Written By Alexis Mitchell UNCC’18
Posttraumatic stress disorder (PTSD) can affect overall health and mental and social functioning for adolescents (Giaconia et al., 1995). As children age there is more opportunity for exposure to trauma and thus increasing likelihood of temporary or lasting damage to mental and social functioning. A national study asked 4,023 adolescents about experiencing or witnessing trauma. Results suggested 8% experienced sexual assault, 22% experienced physical assault, and 39% witnessed violence (Kilpatrick et al., 2000). These statistics represent the importance of studying the effects of PTSD and trauma-exposure for adolescents.
Giaconia and her colleagues conducted a longitudinal study designed to provide epidemiological information about exposure to traumas and PTSD in a community population of older adolescents (1995). In addition to estimating the prevalence of traumatic events and PTSD overall and by gender, they also examined the relationship between the experiences of traumas /lifetime diagnosis of PTSD and current emotional, behavioral, social, and academic functioning at age 18 (Giaconia et al., 1995). Data was collected in waves from the 284 adolescent participants, beginning in 1977, at ages 5, 9, 15, and 18 (data collection ended in 1990).
The current behavioral, emotional, academic, and social functioning at 18 years old was assessed through self-report measures and school records. Concerning prevalence, more than 40% of adolescents in this primarily white, working class community sample experienced traumas by age 18. 6.3% of the total sample met a lifetime diagnosis of PTSD, whereas 14.5 % of the remaining sample experienced trauma without meeting criterion for diagnosis of PTSD.

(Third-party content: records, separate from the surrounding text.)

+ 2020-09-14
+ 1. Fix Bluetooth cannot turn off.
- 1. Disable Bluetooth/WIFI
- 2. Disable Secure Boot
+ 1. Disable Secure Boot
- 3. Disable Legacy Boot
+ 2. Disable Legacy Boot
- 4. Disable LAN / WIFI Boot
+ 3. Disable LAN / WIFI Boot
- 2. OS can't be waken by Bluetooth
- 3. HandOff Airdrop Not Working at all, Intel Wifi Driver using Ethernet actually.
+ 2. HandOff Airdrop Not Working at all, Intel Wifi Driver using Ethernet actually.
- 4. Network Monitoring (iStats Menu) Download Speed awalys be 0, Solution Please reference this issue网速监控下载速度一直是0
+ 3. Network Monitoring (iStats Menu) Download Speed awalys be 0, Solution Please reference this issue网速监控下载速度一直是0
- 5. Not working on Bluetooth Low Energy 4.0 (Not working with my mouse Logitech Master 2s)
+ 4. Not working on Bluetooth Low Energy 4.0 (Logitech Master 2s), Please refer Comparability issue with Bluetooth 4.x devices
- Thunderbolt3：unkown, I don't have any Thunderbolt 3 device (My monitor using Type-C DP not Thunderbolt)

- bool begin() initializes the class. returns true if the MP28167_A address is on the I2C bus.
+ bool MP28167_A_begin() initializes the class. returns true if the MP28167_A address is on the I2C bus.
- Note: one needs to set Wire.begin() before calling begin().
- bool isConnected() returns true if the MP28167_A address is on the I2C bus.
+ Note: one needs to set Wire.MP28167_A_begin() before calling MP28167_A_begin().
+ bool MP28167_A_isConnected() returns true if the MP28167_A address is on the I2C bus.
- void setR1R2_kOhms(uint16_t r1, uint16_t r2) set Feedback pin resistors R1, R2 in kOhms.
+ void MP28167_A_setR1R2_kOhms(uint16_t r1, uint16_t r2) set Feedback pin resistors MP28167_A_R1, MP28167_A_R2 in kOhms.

In this study, adolescents with a lifetime diagnosis of PTSD demonstrated substantial and widespread impairment in almost every expanse of functioning at age 18. PTSD diagnosed adolescents were 4 times as likely to be clinically identified with internalizing problems (being withdrawn, anxious-depressed) and 12 times as likely to reach clinical levels of externalizing problems (being aggressive, delinquency). In addition, the adolescents diagnosed with PTSD reported significantly more problems in interpersonal relationships, greater risks for suicidal thoughts, reported significantly lower ratings of perceived health, greater number of sick days, and had lower high school grade point averages than youth who had not experienced any trauma.
In addition to the PTSD diagnosed youth, the youth who had experienced trauma but did not meet all criterion for PTSD diagnosis, were also reported as having a higher risk for poor academic performance, suicidal ideation, suicide attempts, and poorer health. Notably, youth with PTSD were seven times as likely as the no-trauma youths and four times as likely as trauma-only (not diagnosed) youths to meet criteria for at least one of five other mental disorders. Especially striking, more than 40% of adolescents with PTSD specifically met the criteria for major depression. The association between PTSD and serious substance dependence was also noteworthy- with almost half of PTSD youths having alcohol dependence and two thirds having drug dependence.
This research is important because it highlights the potential damaging effects of PTSD to development and overall functioning of adolescents. The participants in this study who were diagnosed with PTSD displayed behavior problems, performed poorly academically, reported alarming suicidal ideation and attempts, and had increasingly more interpersonal problems and more somatic complaints.
It is important for research of this nature to continue and expand because not all victims of trauma are seen and diagnosed by medical personnel. It is not simply the diagnosis of PTSD that is important- the treatment that is implemented should include therapy to help individuals cope and adjust their lives in a positive way, as to avoid the issues highlighted in this study.
Giaconi et al., (1995). Traumas and Posttraumatic Stress Disorder in a Community Population of Older Adolescents. Journal of the American Academy of Child & Adolescent Psychiatry, 34(10), 1369-1380.
Kilpatrick, D., et al. (2000). Risk factors for adolescent substance abuse and dependence: Data from a national sample. Journal of Consulting and Clinical Psychology, 68, 19-30.